Embora a maioria dos estudos tenha sido bem desenhada, dois fatores foram sistematicamente omitidos ou apenas parcialmente contemplados: o programa de treinamento e o controle das variáveis de confundimento.
Com relação ao programa de treinamento, apesar de haver trabalhos reconhecendo que o Tai Chi Chuan é uma modalidade bastante heterogênea, é comum a omissão da especificação do tipo de técnica utilizada pelo pesquisador.

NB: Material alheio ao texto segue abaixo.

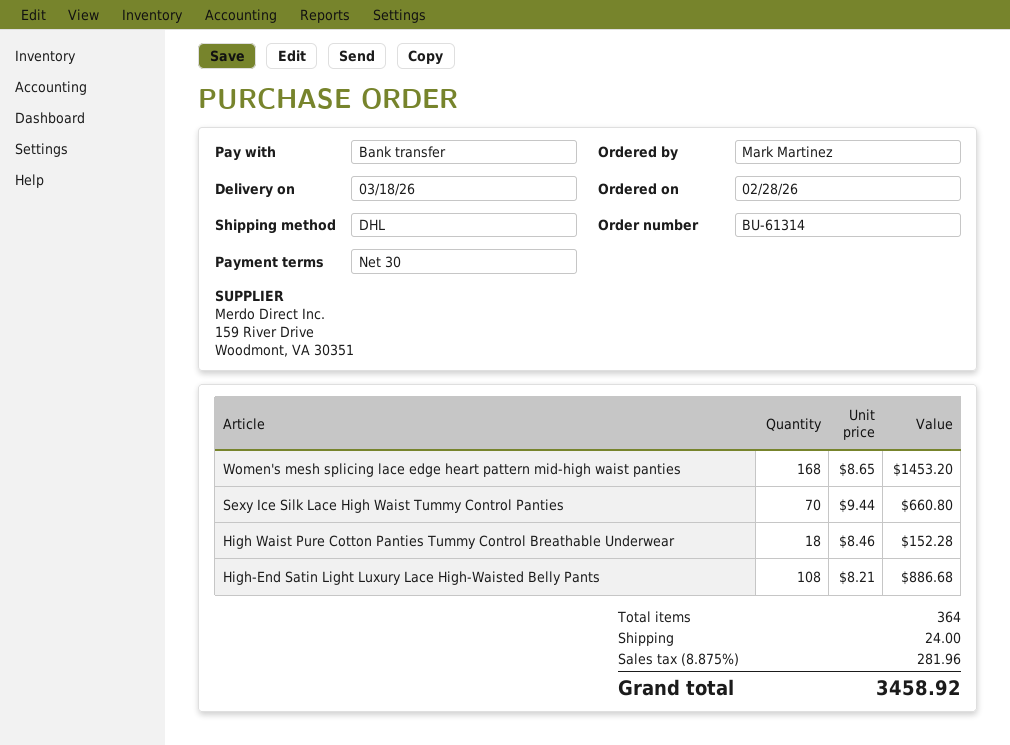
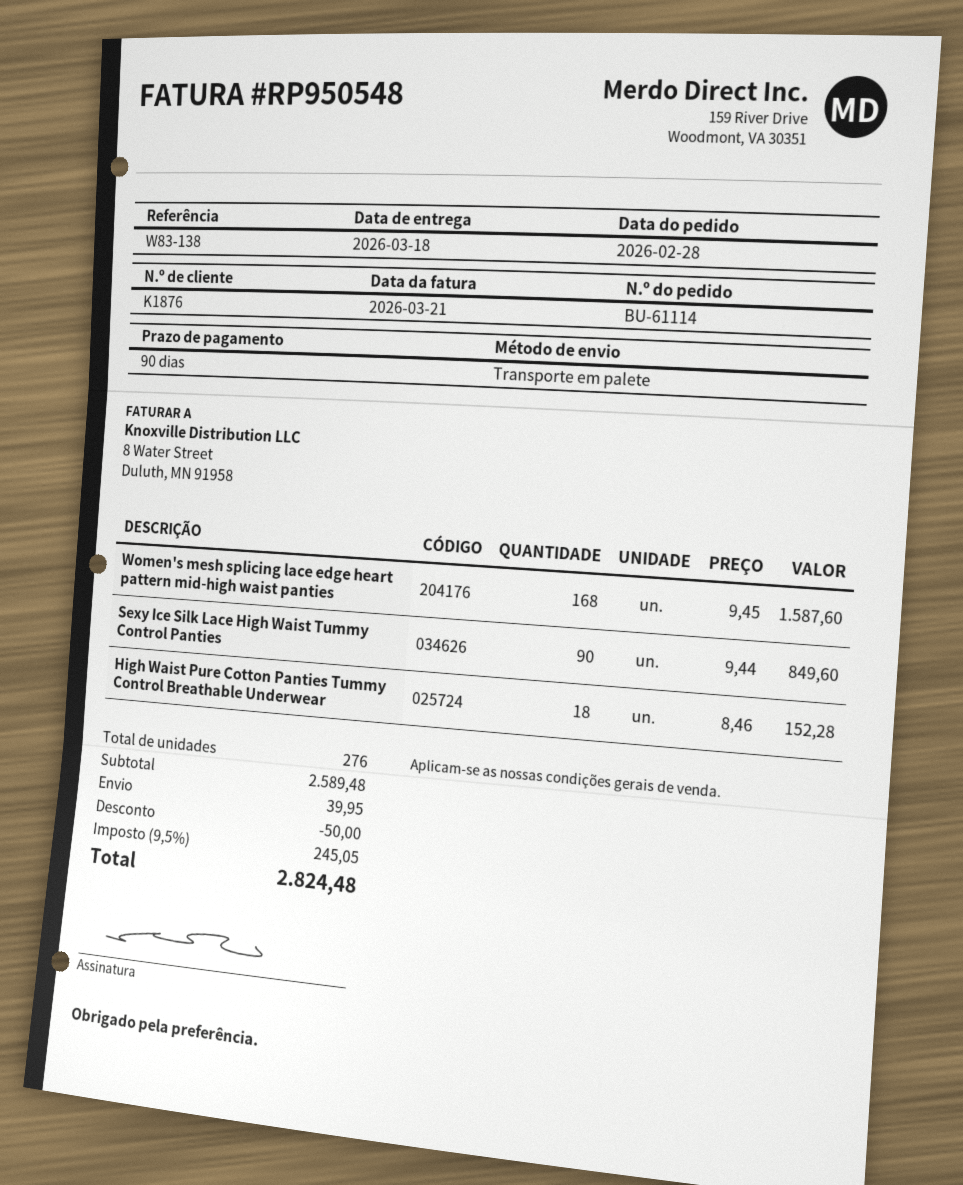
order number: BU-61314 -> BU-61114
payment terms: 30 days -> 90 days
shipping method: DHL -> pallet freight
Women's mesh splicing lace edge heart pattern mid-high waist panties: 168 x 8.65 = 1453.20 -> 168 x 9.45 = 1587.60
Sexy Ice Silk Lace High Waist Tummy Control Panties: 70 x 9.44 = 660.80 -> 90 x 9.44 = 849.60
High-End Satin Light Luxury Lace High-Waisted Belly Pants: 108 x 8.21 = 886.68 -> none
total quantity: 364 -> 276
discount: none -> 50.00
shipping: 24.00 -> 39.95
tax: 8.875% = 281.96 -> 9.5% = 245.05
total: 3458.92 -> 2824.48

Grande parte dos estudos refere ter utilizado o Estilo Yang de Tai Chi Chuan. Entretanto, de acordo com os trabalhos revistos, existem dezenas de variações dentro deste estilo e esta mesma variação está presente também dentro dos outros estilos. A simples menção do estilo e a não inclusão do programa de exercício, bem como os dados relativos à intensidade e nível de complexidade das práticas, gera um importante viés de aferição, dificultando a comparação e a discussão dos resultados de um trabalho por outros pesquisadores e inviabilizando a sua replicação.
Portanto, estudos relacionados à Metodologia de Ensino do Tai Chi Chuan, que discutam o planejamento e padronização da prática, fazem-se necessários para permitir essa interlocução entre os diversos autores.
Há também outros fatores como história pregressa individual, ocupação, gênero, idade, motivação, uso de medicações, presença de contra-indicações ou de doença crônica, dentre outros, que podem contribuir para os achados dos estudos apresentados ou interferir nos resultados encontrados, necessitando ser considerados em próximos trabalhos a fim de que se evite o viés de confundimento.
Portanto, mais pesquisas são necessárias para explorar estas áreas, devendo ser realizados estudos longitudinais para confirmar os efeitos do treinamento de longa duração do Tai Chi Chuan.